Another big boost came from China’s reopening of its airspace in January. Rolls-Royce’s engines are fitted to wide-bodied jets used for long-haul flights, and the recovery of these had lagged the rest of the market given a slow recovery in Asia-Pacific traffic. Yet aviation trade body the International Air Transport Association (IATA) reported passenger traffic on Asia-Pacific airlines was up 80.3 per cent year on year in October.

This has fed into a much-improved performance, with Rolls-Royce reversing a half-year pre-tax loss of £1.75bn in 2022 into a profit of £1.42bn. Full-year guidance was also upgraded, with free cash flow forecast to nearly double to £900mn-£1bn.

This isn’t to suggest that the share price rise has nothing to do with Erginbilgic, though. The new boss has completed a wide-ranging review of the business, revealing plans to cut a further 2,000-2,500 roles by the end of 2025. Rolls-Royce is also centralising some functions to eliminate duplication and, in the case of procurement, increase scale.

Rolls-Royce had a total cash cost to gross margin ratio of 0.8 last year, which is “around twice the best-in-class level for a business like ours”, Erginbilgic said at a capital markets day in late November.

The company is targeting £400mn-£500mn of “sustainable” annual savings as part of a plan to boost operating income from last year’s £652mn to between £2.5bn-£2.8bn by 2027. It plans to increase operating margins from 5.1 per cent to 13-15 per cent, which would equal or better most peers, Erginbilgic said.

 

Engine thrust

To achieve this, the heavy lifting needs to be done by the civil aerospace arm. Rolls-Royce’s large engine flying hours are now back to 2019 levels, and it expects them to increase by 20-30 per cent from there on the back of continued market recovery and fleet expansion. It is also focusing on making engines more durable, meaning they spend longer in the air and generate more profit. On top of this, it is planning to re-enter the market for narrowbody aircraft, which is likely to make up 80 per cent of demand over the next 20 years, according to planemaker Airbus (FR:AIR).
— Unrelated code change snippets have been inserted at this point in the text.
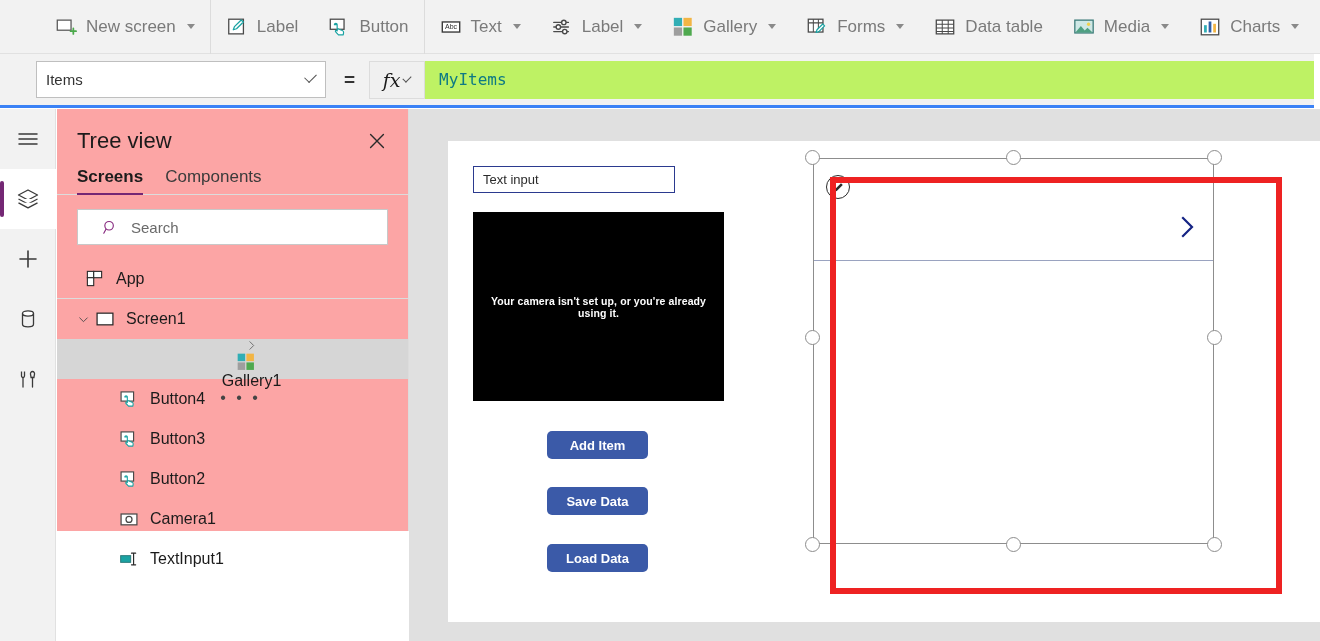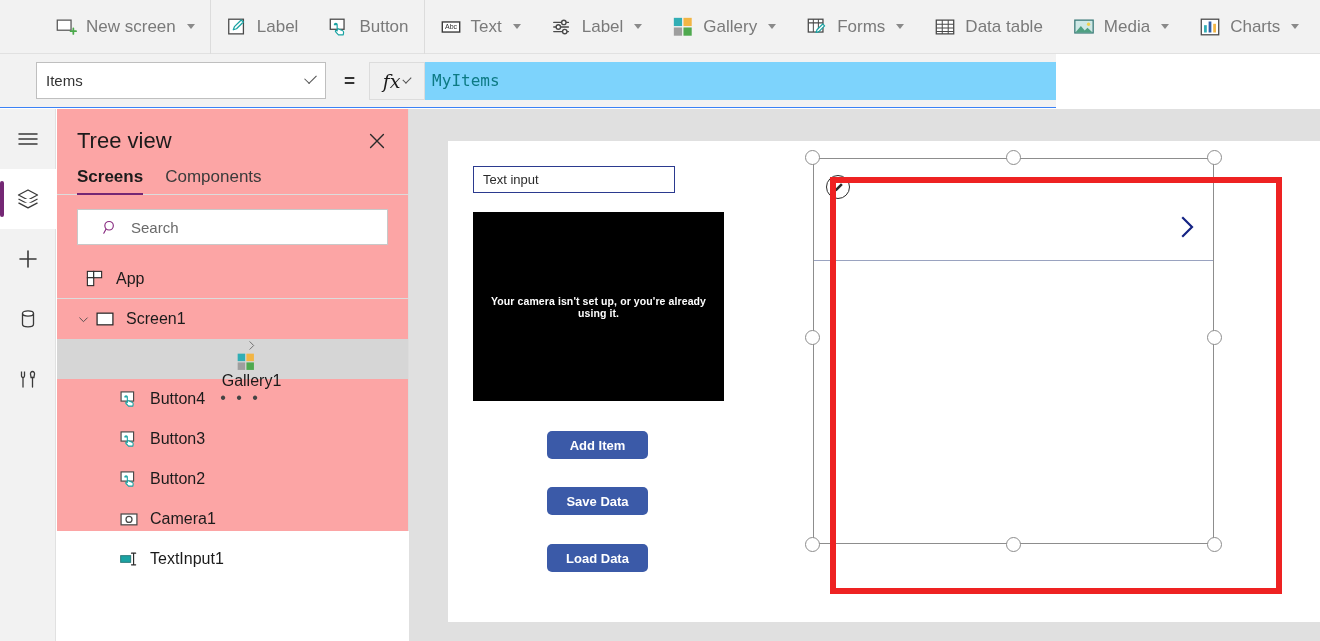--- a/index.html
+++ b/index.html
@@ -37,8 +37,8 @@
 
   
   .fxbar {
-    position: absolute; left: 0; top: 54px; width: 1056px; height: 54px;
-    background: #f2f2f2; border-bottom: 1px solid #3b82f6;
+    position: absolute; left: 0; top: 54px; width: 1314px; height: 54px;
+    background: #f2f2f2; border-bottom: 3px solid #3b82f6;
     display: flex; align-items: center;
   }
   .prop-select {

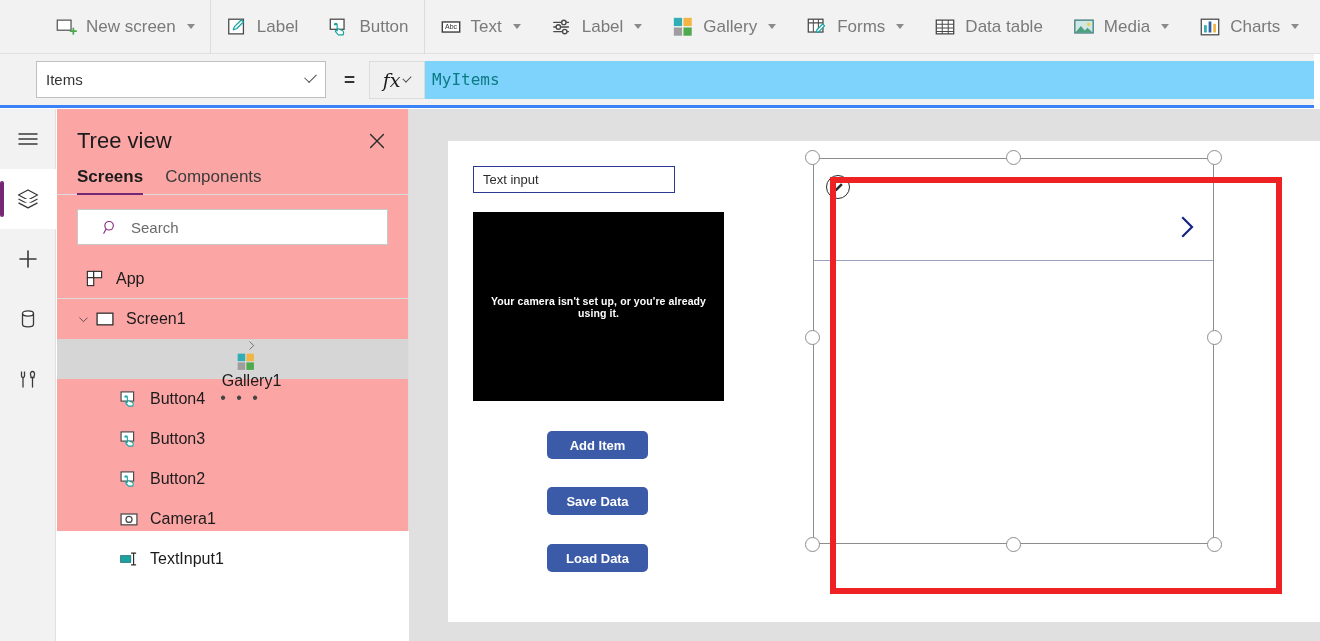--- a/index.html
+++ b/index.html
@@ -64,8 +64,8 @@
     transform: rotate(-45deg) translate(1px,-1px);
   }
   .fx-input {
-    flex: 1; height: 38px; background: #7dd3fc; border: none;
-    display: flex; align-items: center; padding-left: 7px;
+    flex: 1; height: 38px; background: #bef264; border: none;
+    display: flex; align-items: center; padding-left: 14px;
     font-family: "DejaVu Sans Mono", monospace; font-size: 16px;
     color: #0d7a84; cursor: text;
   }

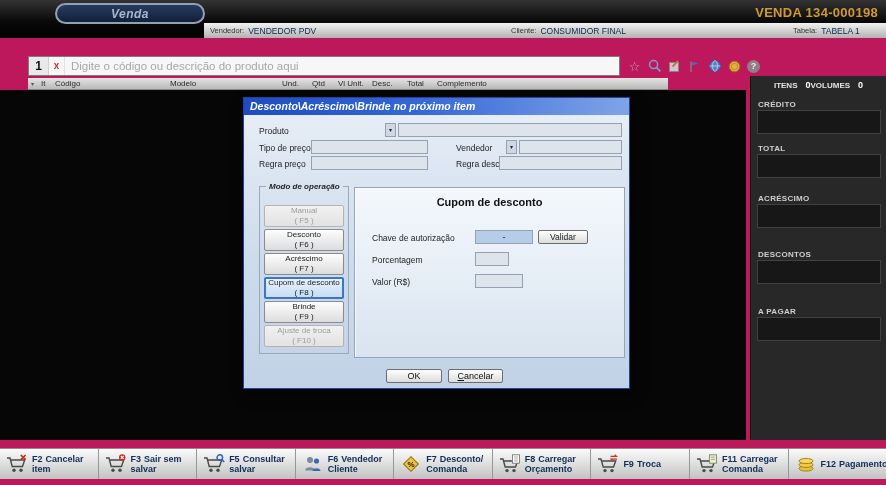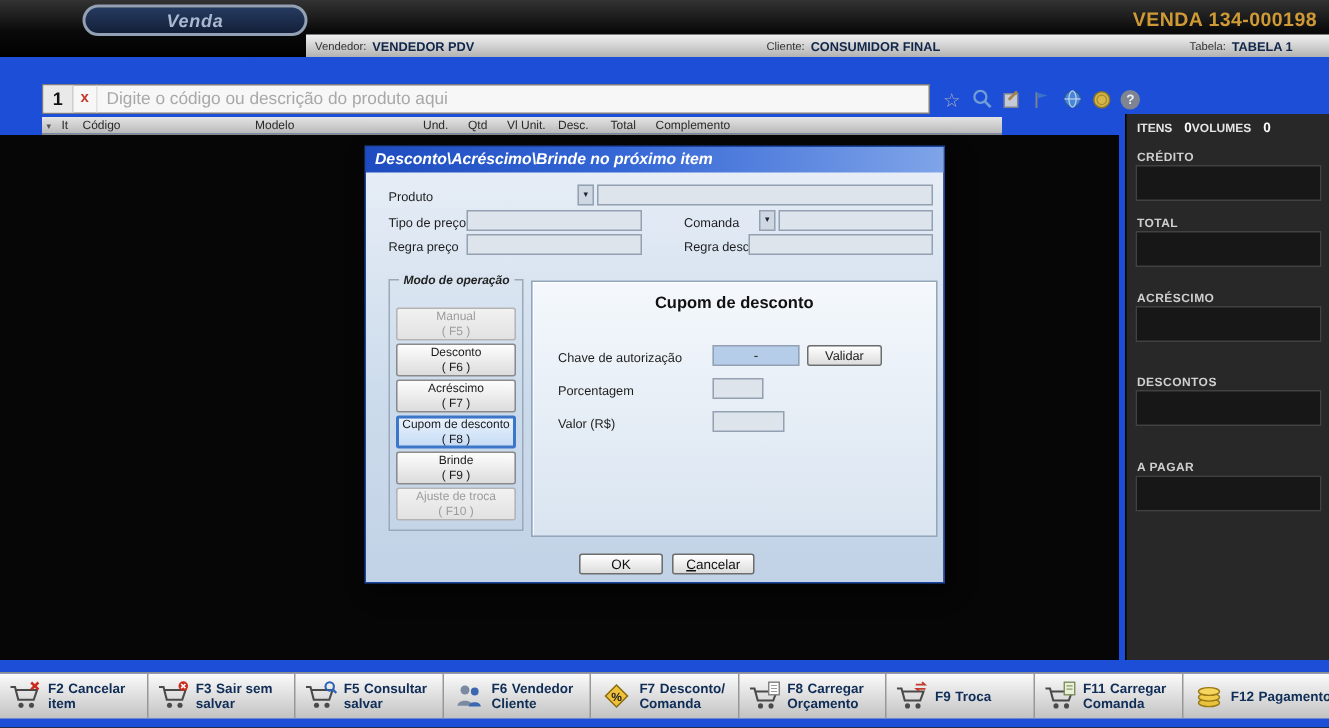--- a/index.html
+++ b/index.html
@@ -5,7 +5,7 @@
   *{box-sizing:border-box;margin:0;padding:0}
   html,body{background:#2b2b2b}
   body{font-family:"Liberation Sans",sans-serif}
-  .app{position:relative;width:886px;height:485px;background:#1d4ed8;overflow:hidden}
+  .app{position:relative;width:886px;height:485px;background:#be185d;overflow:hidden}
 
   
   .topbar{position:absolute;left:0;top:0;width:886px;height:38px;background:linear-gradient(#333 0%,#0a0a0a 55%,#000 100%)}

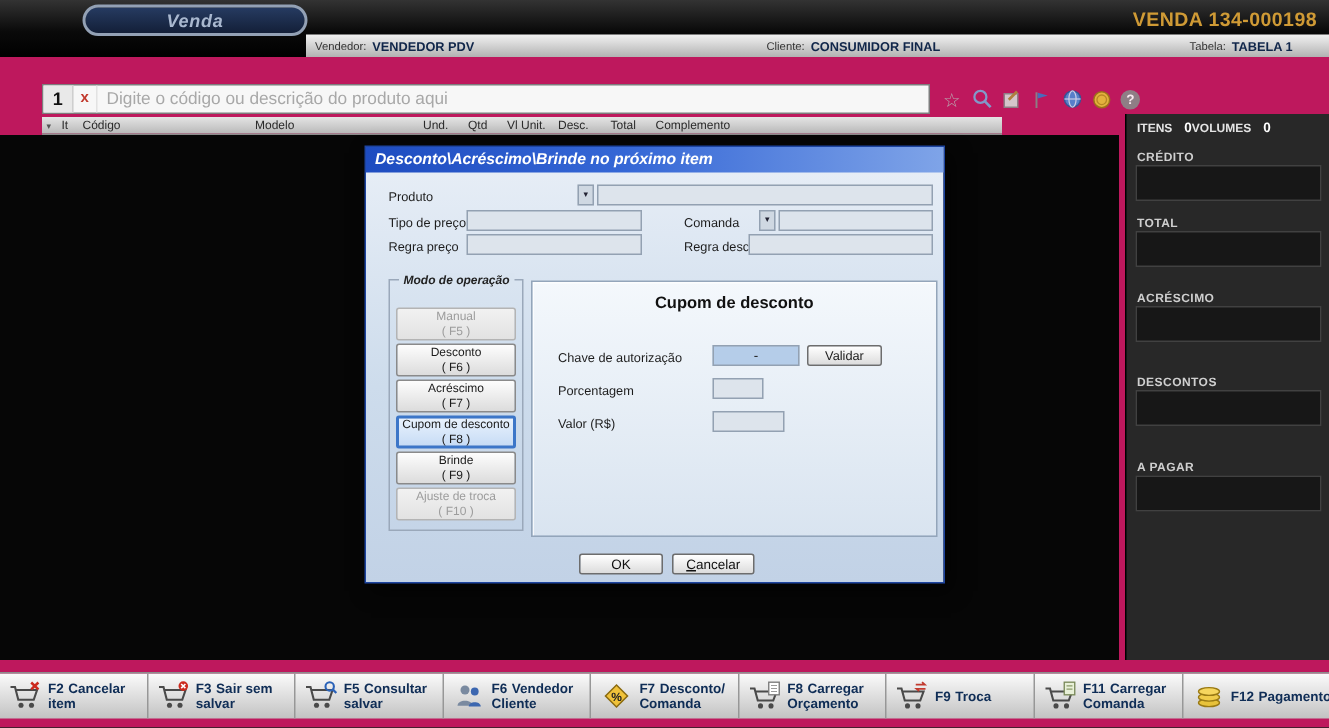--- a/index.html
+++ b/index.html
@@ -15,7 +15,7 @@
   .info-group{position:absolute;top:0;height:15px;display:flex;align-items:center;gap:4px;white-space:nowrap}
   .ig-vendedor{left:6px}.ig-cliente{left:307px}.ig-tabela{left:589px}
   .info-label{font-size:7.5px;color:#333}
-  .info-value{font-size:8.5px;font-weight:bold;color:#10264a}
+  .info-value{font-size:8.5px;font-weight:normal;color:#10264a}
 
   
   .search-group{position:absolute;left:28px;top:56px;width:592px;height:20px;background:#f7f7f7;border:1px solid #7d7d7d;display:flex;align-items:center}

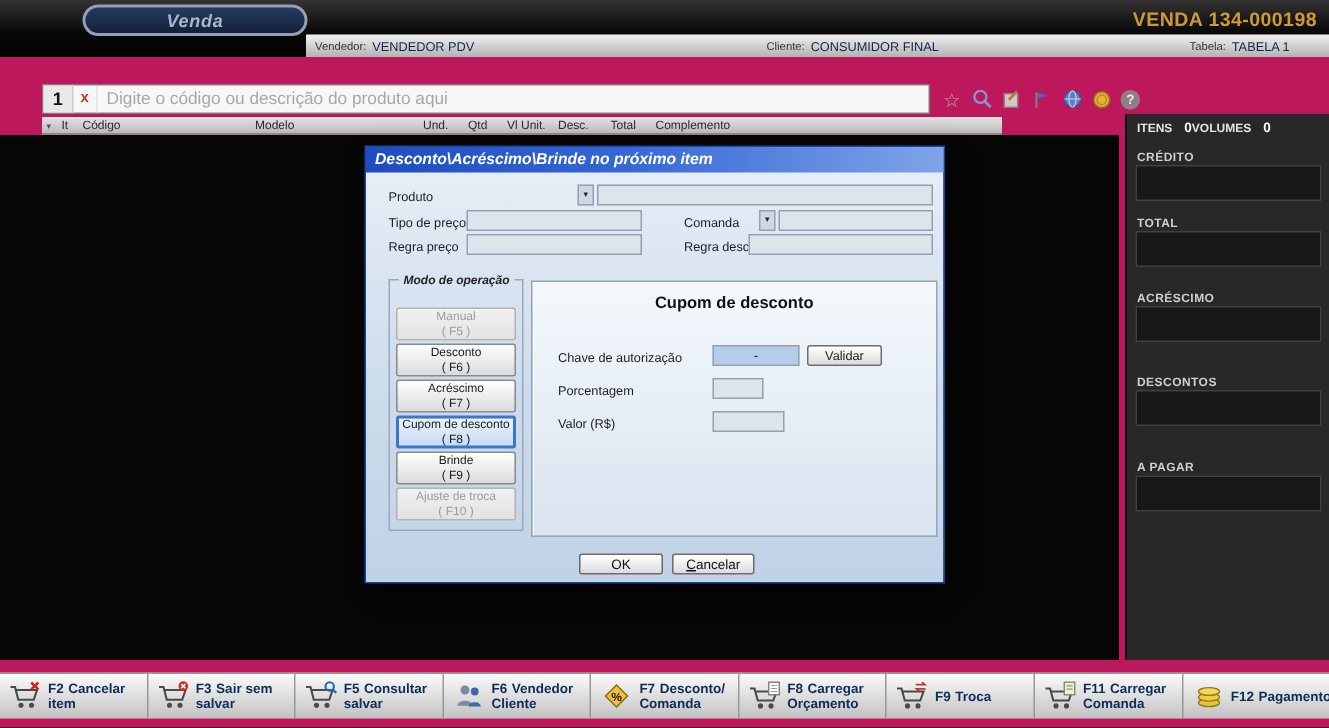--- a/index.html
+++ b/index.html
@@ -38,7 +38,7 @@
 
   
   .sidebar{position:absolute;left:750px;top:76px;width:136px;height:364px;background:#282828;border-left:1px solid #000}
-  .sb-top{position:absolute;left:0;top:4px;width:100%;display:flex;justify-content:flex-start;padding:0 7px}
+  .sb-top{position:absolute;left:0;top:4px;width:100%;display:flex;justify-content:center;padding:0 7px}
   .sb-top-group{display:flex;align-items:baseline;gap:8px}
   .sb-top-label{font-size:8px;font-weight:bold;color:#e4e4e4}
   .sb-top-value{font-size:9px;font-weight:bold;color:#fff}

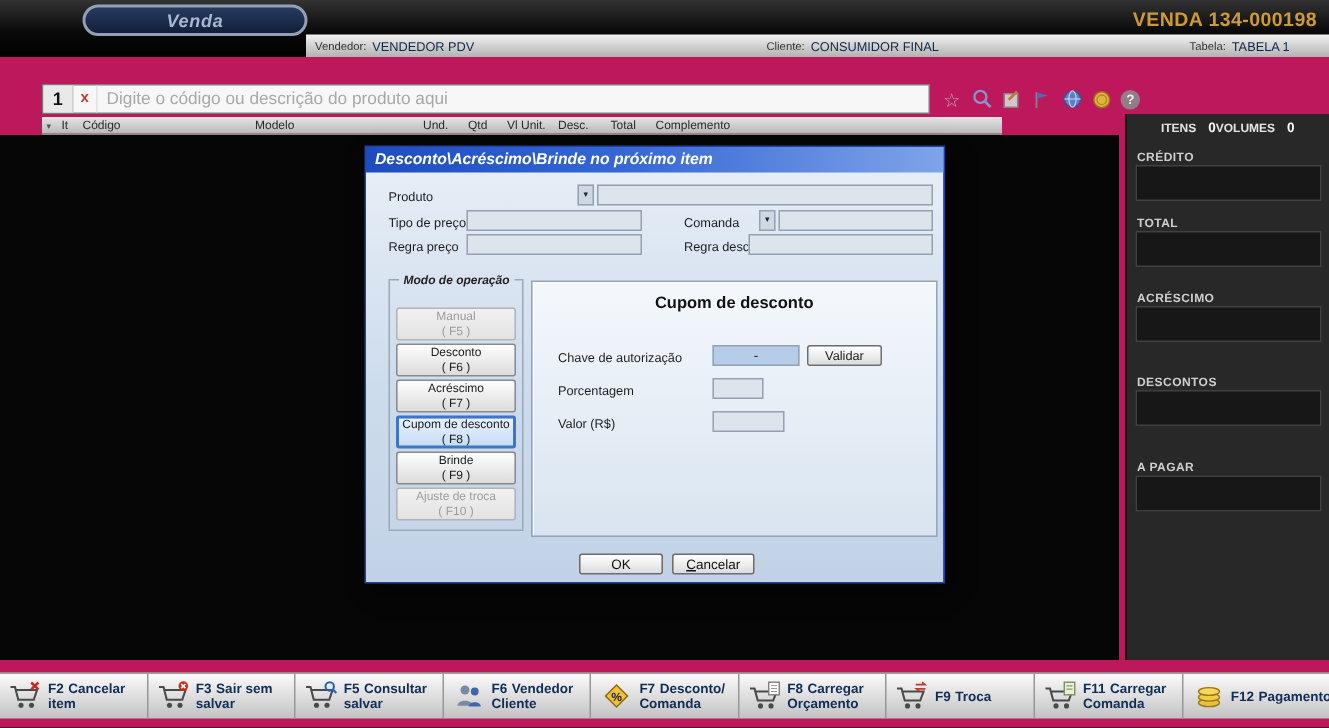--- a/index.html
+++ b/index.html
@@ -213,7 +213,7 @@
 
     <span class="m-label lbl-tipo">Tipo de preço</span>
     <div class="m-input inp-tipo"></div>
-    <span class="m-label lbl-vend">Comanda</span>
+    <span class="m-label lbl-vend">Vendedor</span>
     <span class="m-spin spin-vend">▾</span>
     <div class="m-input inp-vend"></div>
The new targets led to a series of broker upgrades that provided fresh impetus to Rolls-Royce’s shares. Deutsche Bank’s Christophe Menard lifted its target price on the company’s shares by 29 per cent to 400p, arguing that the company’s medium-term guidance on annual free cash flow generation of £2.9bn-£3.1bn was ahead even of its own “bullish” expectations.

Morningstar’s Loredana Muharremi also lifted her target price for the company, but only to 289p, arguing that the shares were fairly valued and that the company had a narrow economic moat. Others also think that lofty expectations are priced in, with the shares trading just 6 per cent below the FactSet consensus broker price target of 307p.

One momentum driver would be a restoration of its investment-grade rating, which it lost three years ago. Ratings agency Moody’s said earlier this month that, although it had “seen the first signs of broad-based improvements in operational and financial performance” over the past 18 months, the company still needs to maintain large cash and liquidity buffers to meet the potential costs of servicing its engines under long-term service agreements with clients. Rolls-Royce valued current contract liabilities at £8bn as of 30 June, and its total liabilities were still £5bn higher than its total assets. Until some of this load is shed, any further material gains in altitude for the company’s share price look unlikely.